First, what exactly is sherry? It’s a fortified wine from southwest Spain, specifically the Jerez-Xeres-Sherry denominación de origen or D.O. “Fortified” means that alcohol has been added to preserve it, which was originally done so that the wine could survive long voyages on ships.
Sherry differs depending on the producer and style. The four main styles are manzanilla, fino, oloroso and Pedro Ximenez. (Cream sherry is the general name for different kinds of sweetened sherries.)
The folks at Colangelo & Partners, an agency specializing in wine and spirits (with clients such as the trade commission of Spain), offers up some insight on the different styles of sherry, and what foods to pair with them.
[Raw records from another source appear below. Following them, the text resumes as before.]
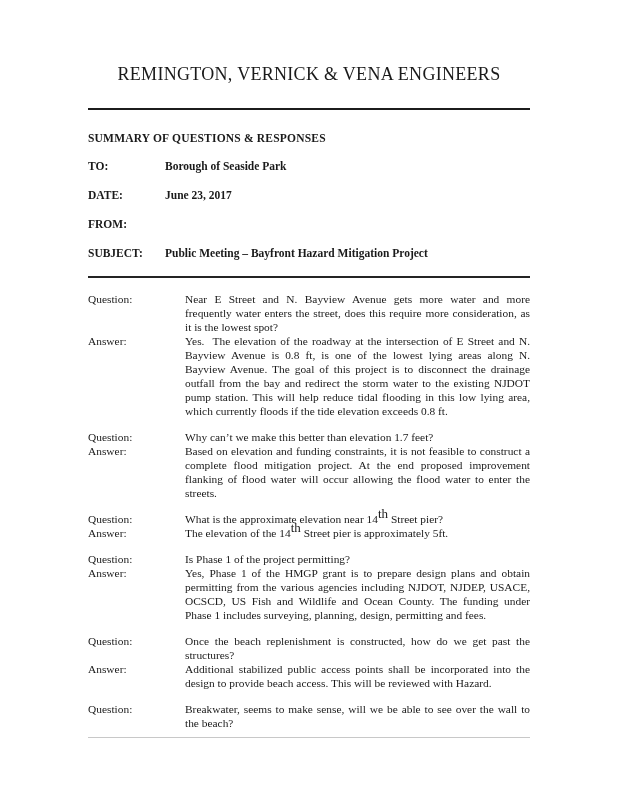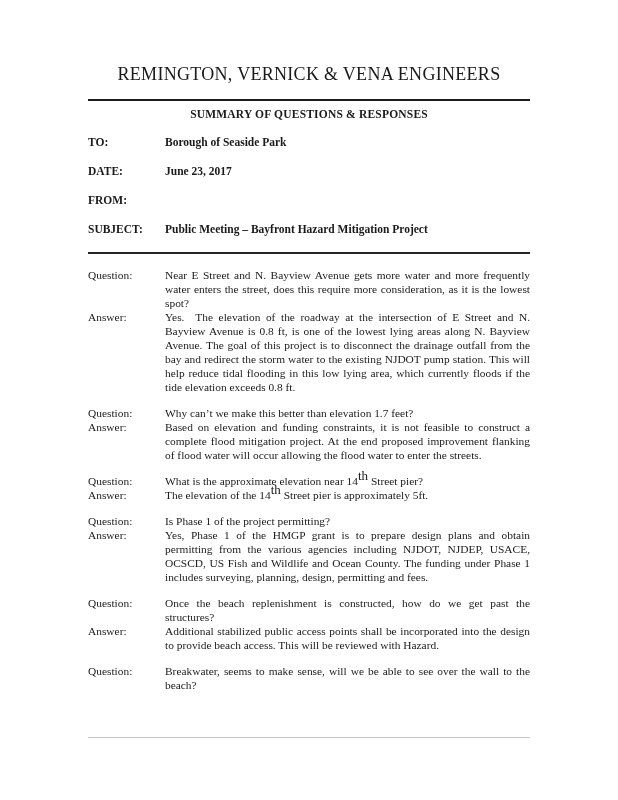"REMINGTON, VERNICK & VENA ENGINEERS" .company-header { padding-bottom: 14px -> 23px }
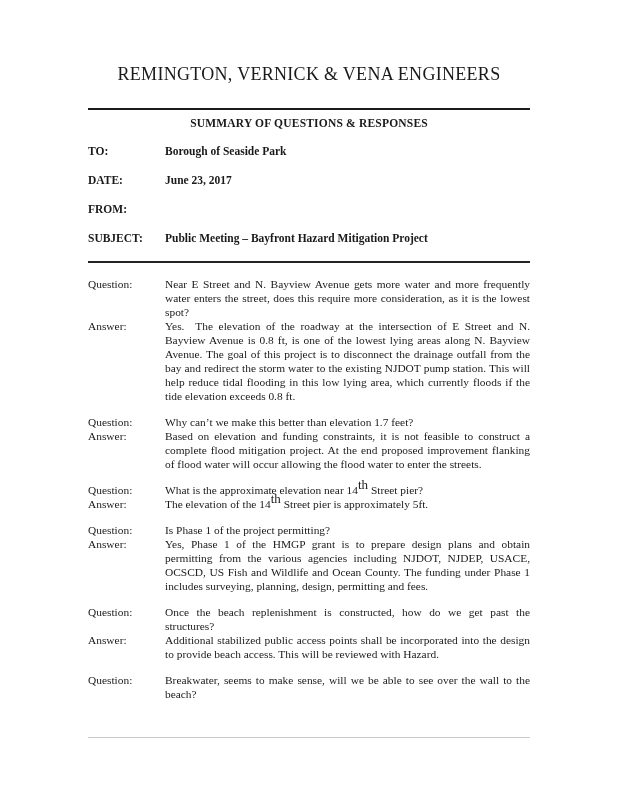"SUMMARY OF QUESTIONS & RESPONSES" .doc-title { margin-top: 7px -> 22px; text-align: center -> none }
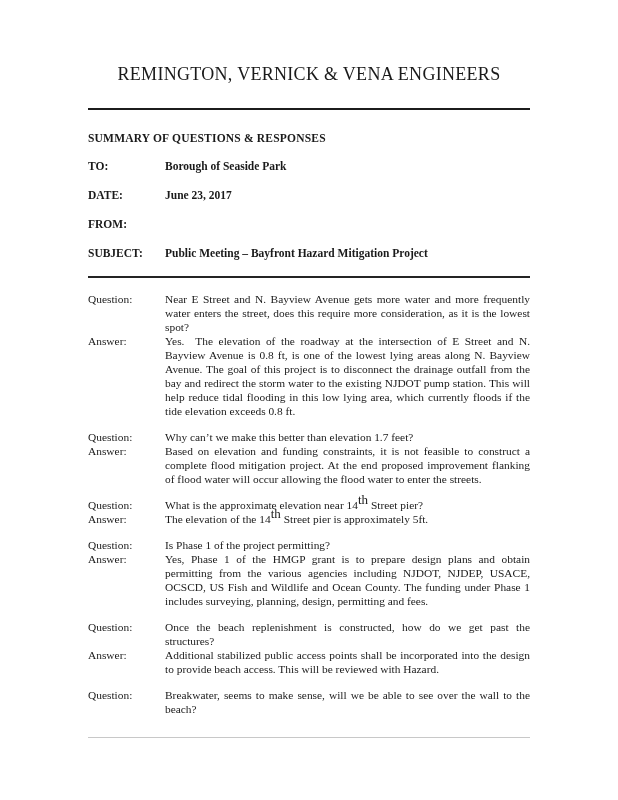"Near E Street and N." .qa-text { margin-left: none -> 20px }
Fino sherry is a biologically aged, dry, white wine, produced in Jerez de la Frontera and El Puerto de Santa María. Palomino grapes are aged under a layer of yeast called veil de flor, then stored in American oak butts using the traditional solera y criaderas, or solera system. Commonly used for other Spanish styles of wine, the solera system uses a large number of casks and fractional blending to age sherry.
Suggested pairing: This style of sherry is known for complimenting most food pairings thanks to its savory nature. It works well with a meat and cheese charcuterie board alongside a watermelon gazpacho, as well as with main courses such as turkey, sweet potatoes and gravy.
Manzanilla sherry is a dry white wine made from palomino grapes. This style of sherry is identical to the fino style, but it’s exclusively made in Sanlucar de Barrameda, making it a D.O. as well.
This town is the perfect place for production because of the Guadalquivir River, which marks a natural boundary to the north; the Atlantic Ocean into which the river flows and borders the town to the west; and the Marisma, an extensive stretch of wetland on the former river delta which is completely flat.
Suggested pairing: Manzanilla sherry is a perfect match with many different fish dishes, such as seafood pasta with clams, shrimp and scallops in a lemon-garlic sauce. It can also be paired with heavier holiday fare such as prime rib, stuffing and green beans.
Oloroso sherry is an oxidatively aged, dry, white wine using the second pressing of palomino grapes. This rich wine is made in Andalucia in Jerez, Spain.
The term oloroso means fragrant, promising a powerful nose. Aromas and notes you can expect to notice with this sherry include dried fruits, leather and exotic spices. Although noted as a naturally dry fortified wine, there are naturally sweet olorosos, usually vintage sherries.
Suggested pairing: Oloroso sherry is ideal with a hearty steak and potatoes or a juicy burger and fries.
Pedro Ximenez is an oxidatively aged, sweet, white wine made from Pedro Ximénez grapes that have been concentrated by sun drying. Fortified and aged in the solera system, this wine is almost black in color, sweet with pronounced dried fruit flavors.
Suggested pairing: Serve this sherry with dark chocolate cake, a banana split, or pretty much any sweet treat.